Courtesy of Mario Triola, Essentials of Statistics, 6th edition

Let us recall the idea of a random variable.
Prototypically, we can consider the coin flipping example from the motivation:

\( X \) is the number heads in two coin flips.

Every time we repeat two coin flips \( X \) can take a different value due to many possible factors:

how much force we apply in the flip;
air pressure;
wind speed;
etc…

The result is so sensitive to these factors that are beyond our ability to control, we consider the result to be by chance.
Before we flip the coin twice, the value of \( X \) has yet-to-be determined.
After we flip the coin twice, the value of \( X \) is fixed and possibly known.
Formally we will define:
Random Variable
A random variable is a function that assigns a real number to each outcome in the sample space of a random experiment.
Notation
A random variable is denoted by an uppercase letter such as \( X \).
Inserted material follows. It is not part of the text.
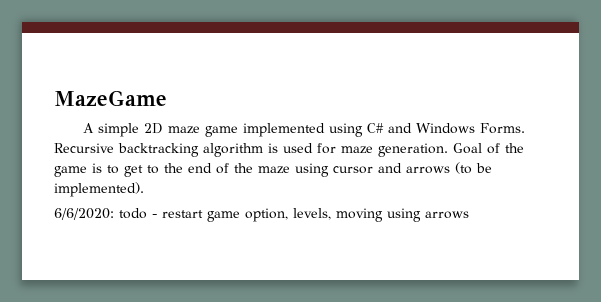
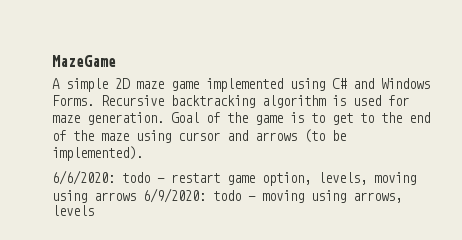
(469, 215) none -> [143,188,402,203] [52,205,94,216] 6/9/2020: todo - moving using arrows, levels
After an experiment is conducted, the measured value of the random variable is denoted by a lowercase letter such as \( x \)

Random variables continued

Random variables are the numerical measure of the outcome of a random process.

Courtesy of Ania Panorska CC

Suppose we are considering our sample space \( \mathbf{S} \) of all possible outcomes of a random process.
Then for any particular outcome of the process,

e.g., for the coin flips one outcome is \( \{H,H\} \),

mathematically the random variable \( X \) takes the outcome to the numerical value \( x=2 \) in the range \( \mathbf{R} \).

Note: \( X \) must always take a numerical value.
Because a random variable takes a numerical value (not categorical), we must consider the units that \( X \) takes:

Discrete random variable is a random variable with a finite (or countably infinite) range.

In particular, the unit of \( X \) cannot be arbitrarily sub-divided.

Random variables continued

Courtesy of Ania Panorska CC

Continuous random variable is a random variable with an interval (either finite or infinite) of real numbers for its range.

The units of \( X \) can be arbitrarily sub-divided and \( X \) can take any value in the sub-divided units.
Necessarily, \( X \) can take infinitely many values when it is continuous.

A good example to think of is if \( X \) is the daily high temperature in Reno in degrees Celsius.
If we had a sufficiently accurate thermometer, we could measure \( X \) to an arbitrary decimal place and it would make sense.

Probability distributions

Given a random variable, our method for analyzing its behavior is typically through a probability “distribution”.
The probability distribution of a random variable \( X \) is a description of the probabilities associated with the possible values of \( X \).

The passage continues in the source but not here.